Mon, October 7, 2024 at 9:49 AM EDT · 2 min read 644f075c757dd5a3d036dc7122027431










JD Vance recently stopped by an event in Pittsburgh while on the campaign trail and, according to the evangelical preacher leading that event, it was because God sent a hurricane to derail Vance’s other plans. Yes, seriously. And that was a bit much even for   John Oliver , who delights in ridiculousness.

During Sunday’s new episode of “Last Week Tonight,” Oliver spent most of his first segment going off on JD Vance once again, this time for his “ f—kboy deflections ” and lies during the Vice Presidential debate last week. But Oliver also took issue with Lance Wallnau, the preacher and televangelist hosting “The Courage Tour” nationwide.

At a recent stop in Pittsburgh, Wallnau told the crowd that Vance would be joining them because God intervened on Vance’s planned visit to North Carolina.




“I’ll be honest with you, I take that as a direct act of God,” he said. “Because it just came together in a certain way. Pittsburgh wasn’t even on the map, it was supposed to be North Carolina. And God switched it that fast, for you.”

God’s means of “switching it,” of course, is the fact that North Carolina was recently devastated by natural disasters.

“Look, I’m not the authority on being Christian. I was evidently the only comedian in the world who did not meet the f–king Pope this year!” Oliver lamented, showing a photo from an   event at the Vatican earlier this year , which saw Jimmy Fallon, Whoopi Goldberg and more meeting the Pope.

“But if you believe in a God who’d unleash a devastating hurricane just so JD Vance could spend an afternoon outside Pittsburgh, your God sounds like an asshole.”

Wallnau has also claimed that Kamala Harris is using witchcraft and “occult spirit” to influence voters and “look presidential.”

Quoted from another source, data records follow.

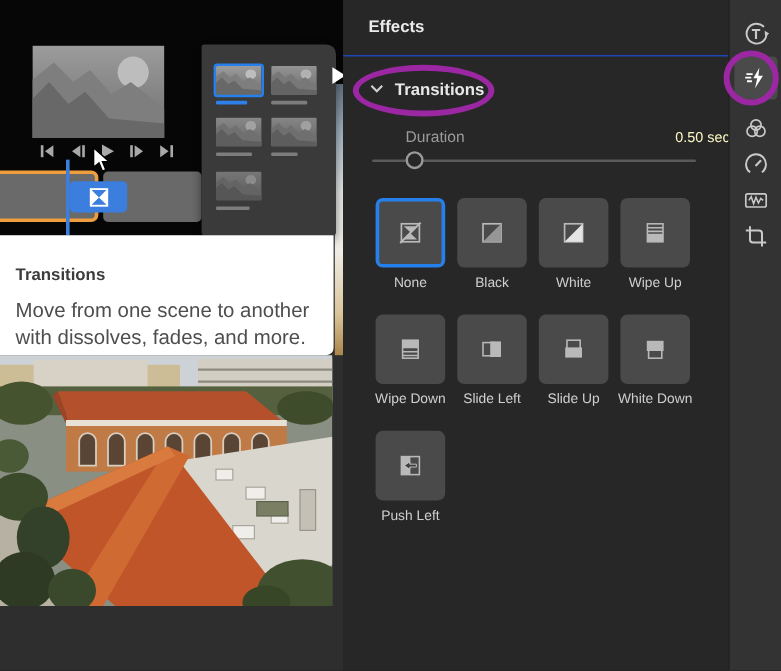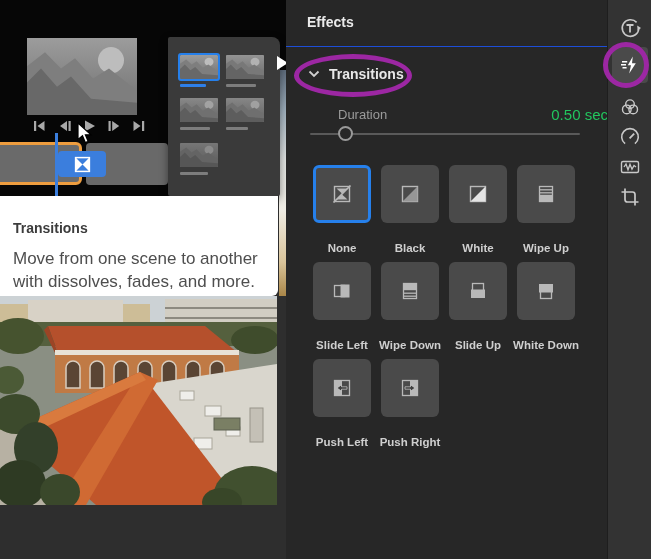--- a/index.html
+++ b/index.html
@@ -45,7 +45,7 @@
   .ellipse-note{position:absolute;left:8px;top:54px;width:118px;height:43px;border:5px solid #9c27a3;border-radius:50%;box-sizing:border-box;pointer-events:none;}
   .duration-row{position:absolute;left:24px;top:106px;width:270px;display:flex;justify-content:space-between;align-items:center;margin-left:28px;}
   .duration-label{font-size:13px;color:#9b9b9b;}
-  .duration-value{font-size:15px;color:#22c55e;}
+  .duration-value{font-size:12px;color:#fef9c3;}
   .slider{position:absolute;left:24px;top:126px;width:270px;height:16px;}
   .slider-track{position:absolute;left:0;top:7px;width:100%;height:2px;background:#5a5a5a;border-radius:1px;}
   .slider-handle{position:absolute;top:0;width:15px;height:15px;border:2px solid #9a9a9a;border-radius:50%;background:#272727;box-sizing:border-box;}

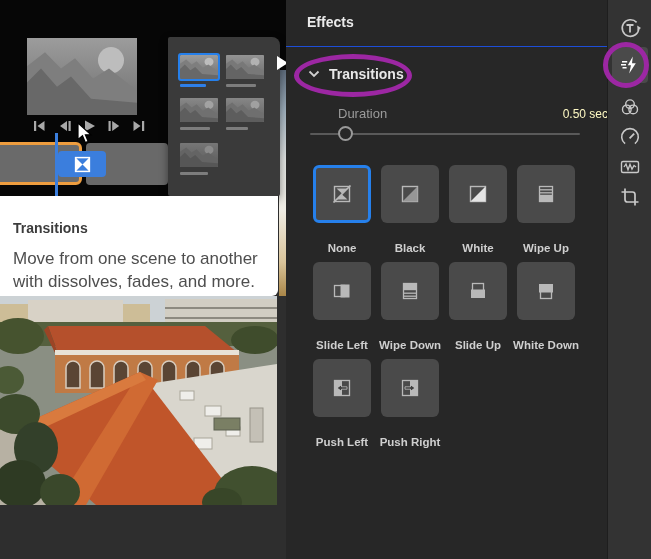--- a/index.html
+++ b/index.html
@@ -55,7 +55,7 @@
   .tile{width:58px;height:58px;background:#4a4a4a;border-radius:6px;display:flex;align-items:center;justify-content:center;box-sizing:border-box;}
   .tile.selected{border:3px solid #2680eb;}
   .tile.highlighted{border:3px solid #9c27a3;}
-  .tile-label{margin-top:19px;font-size:11.5px;color:#cfcfcf;white-space:nowrap;font-weight:bold;}
+  .tile-label{margin-top:7px;font-size:11.5px;color:#cfcfcf;white-space:nowrap;}
 
   
   .toolbar{position:absolute;left:607px;top:0;width:44px;height:559px;background:#333333;border-left:1px solid #1e1e1e;box-sizing:border-box;}

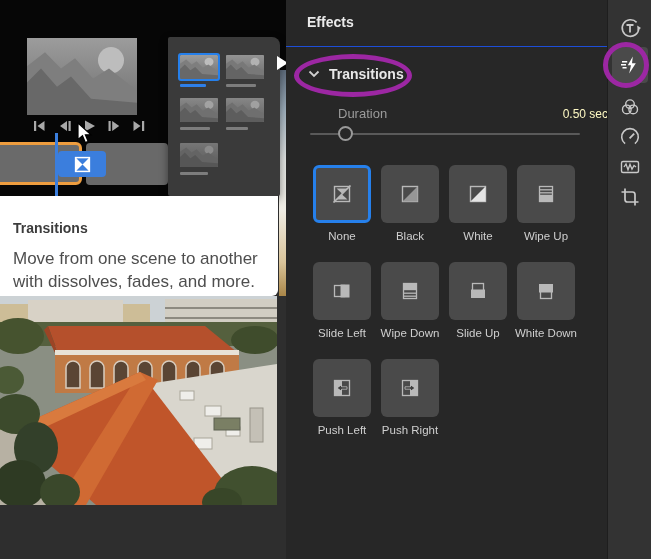--- a/index.html
+++ b/index.html
@@ -342,15 +342,6 @@
         <div class="cell">
           <div class="tile">
             <svg width="24" height="24" viewBox="0 0 24 24">
-              <rect x="4.5" y="6.5" width="10" height="11" fill="none" stroke="#b9b9b9" stroke-width="1.3"></rect>
-   <rect x="10.5" y="5.5" width="9" height="13" fill="#b9b9b9"></rect>
-            </svg>
-          </div>
-          <div class="tile-label">Slide Left</div>
-        </div>
-        <div class="cell">
-          <div class="tile">
-            <svg width="24" height="24" viewBox="0 0 24 24">
               <rect x="5.5" y="4.5" width="13" height="15" fill="none" stroke="#b9b9b9" stroke-width="1.3"></rect>
    <rect x="5.5" y="4.5" width="13" height="6.7" fill="#b9b9b9"></rect>
    <line x1="5.5" y1="14.2" x2="18.5" y2="14.2" stroke="#b9b9b9" stroke-width="1.3"></line>
@@ -362,6 +353,15 @@
         <div class="cell">
           <div class="tile">
             <svg width="24" height="24" viewBox="0 0 24 24">
+              <rect x="4.5" y="6.5" width="10" height="11" fill="none" stroke="#b9b9b9" stroke-width="1.3"></rect>
+   <rect x="10.5" y="5.5" width="9" height="13" fill="#b9b9b9"></rect>
+            </svg>
+          </div>
+          <div class="tile-label">Slide Left</div>
+        </div>
+        <div class="cell">
+          <div class="tile">
+            <svg width="24" height="24" viewBox="0 0 24 24">
               <rect x="6.5" y="4.5" width="11" height="10" fill="none" stroke="#b9b9b9" stroke-width="1.3"></rect>
    <rect x="5" y="10.5" width="14" height="8.5" fill="#b9b9b9"></rect>
             </svg>

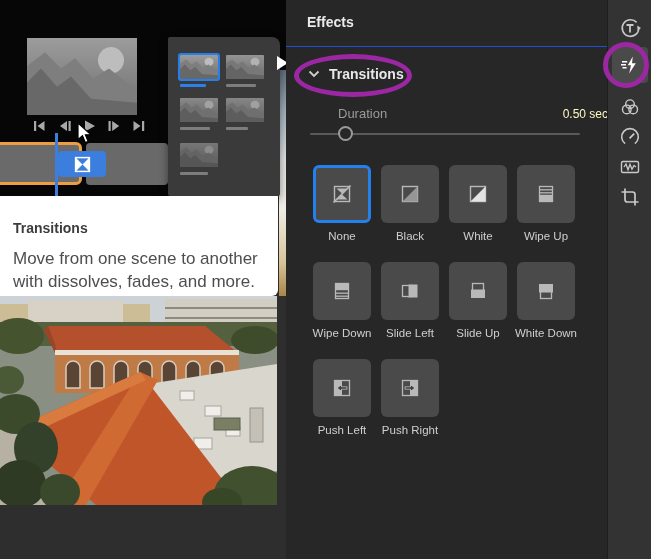--- a/index.html
+++ b/index.html
@@ -387,16 +387,6 @@
           </div>
           <div class="tile-label">Push Left</div>
         </div>
-        <div class="cell">
-          <div class="tile">
-            <svg width="24" height="24" viewBox="0 0 24 24">
-              <rect x="4.5" y="4.5" width="15" height="15" fill="none" stroke="#b9b9b9" stroke-width="1.3"></rect>
-   <rect x="12" y="4.5" width="7.5" height="15" fill="#b9b9b9"></rect>
-   <path d="M17,12 L12.5,8.8 L12.5,10.8 L7,10.8 L7,13.2 L12.5,13.2 L12.5,15.2 Z" fill="#3f3f3f" stroke="#d0d0d0" stroke-width="0.7"></path>
-            </svg>
-          </div>
-          <div class="tile-label">Push Right</div>
-        </div>
       </div>
   </div>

“This guy clearly shouldn’t be commenting on the election,” Oliver said after watching the clip. “He should be standing in a tent in 1856, selling children mercury tonics he claims will let them talk to ghosts.”

“Last Week Tonight With John Oliver” airs on Sundays at 11 p.m. ET on HBO.

The post   John Oliver Shreds Evangelical Preacher’s Claim God Flooded North Carolina so JD Vance Could Come to Pittsburgh   appeared first on   TheWrap .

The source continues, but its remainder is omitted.